The purpose of the criminal justice system is both to rehabilitate and to punish. If we can rehabilitate somebody, that’s a huge, huge win. -Blake Farenthold.
1. Introduction
“Prison” is defined under section 3 of the Prisons Act, 1894. Prison in its general sense, is a place where a person who is convicted of an offence and have been awarded punishment of imprisonment for a specific time period, is kept. Earlier, the concept of prison was confined to the enclosed walls wherein the convicted person was kept with an intention to keep him away from the social life and luxuries and repent for the wrong done by him. But later on, after quite a long time, the society and the authorities in power were able to understand that even the prisoners should enjoy the dignified life. Earlier, the society and government towards the prisoners were little insensitive towards the human rights of the prisoners. However, the fact was later on realised that a society is deemed to be a civilised one and a well organised one in accordance with the law only when the individuals are given due recognition to their fundamental rights, no matter if he is a normal citizen or a person convicted of an offence and confined behind the prison bars.

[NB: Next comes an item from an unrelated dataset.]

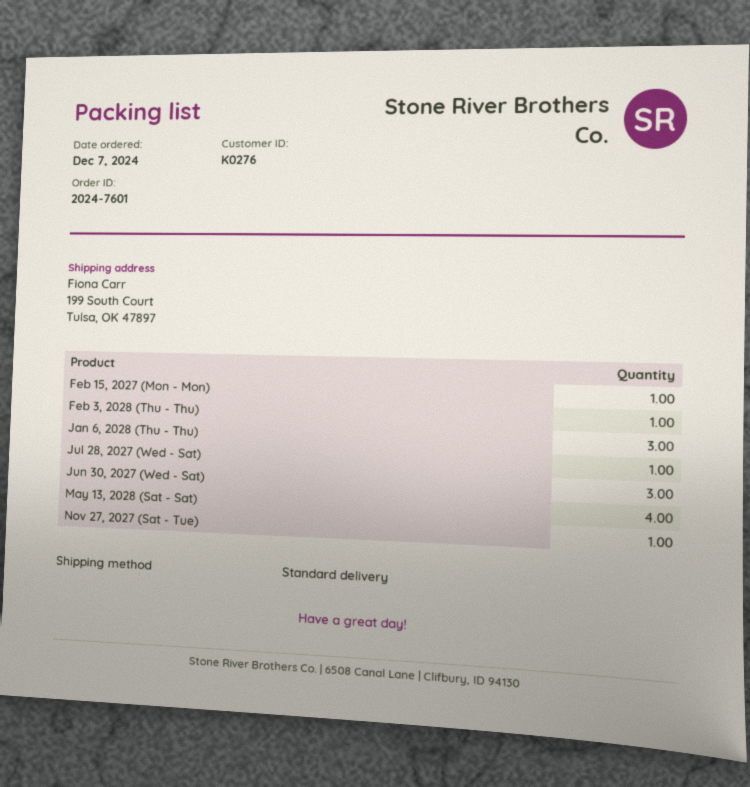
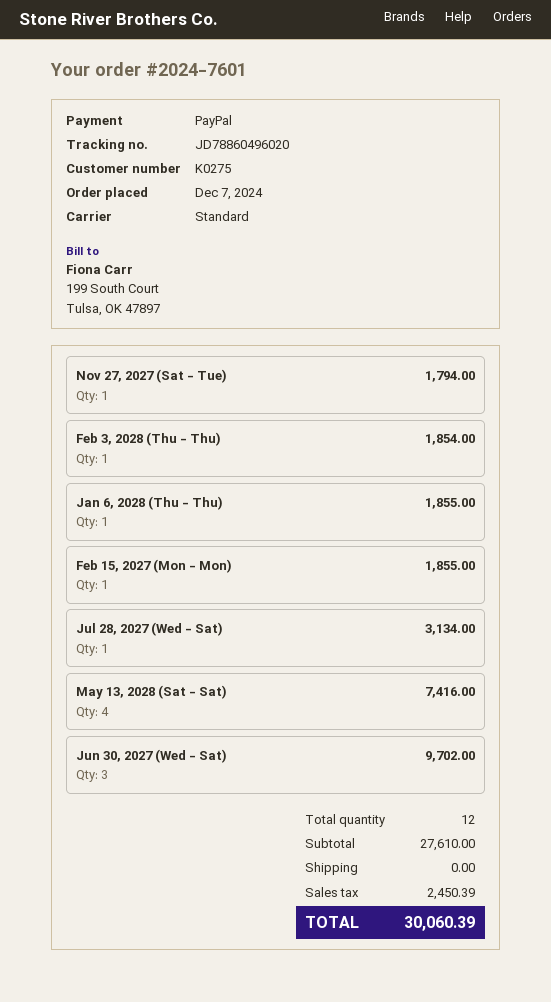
customer number: K0276 -> K0275
Jan 6, 2028 (Thu - Thu): 3 -> 1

Open prison, or an open jail, in this regard, has been set up with minimum security measures against escape and with rehabilitative and reformative approach rather than a deterrent one. As compared to a controlled jail, the rules of an open prison are less stringent.
Before the completion of the sentence, it is desirable that the necessary steps be taken to ensure for the prisoner a gradual return to life in society. This aim may be achieved, depending on the case, by a pre-release regime organized in the same prison or in another appropriate institution, or by release on trial under some kind of supervision which must not be entrusted to the police but should be combined with effective social aid[ref] Rule 87, The United Nations Standard Minimum Rules for the Treatment of Prisoners, 2015 (The Nelson Mandela Rules). [/ref]. The establishment of open prisons was of great significance in this regard and in light of the fact that as a result of imprisonment, the family affairs of the convict/offender is largely affected. Imprisonment results in a major suffering not only to the convict/offender but also to the family members who is dependent on the income of the convict/offender.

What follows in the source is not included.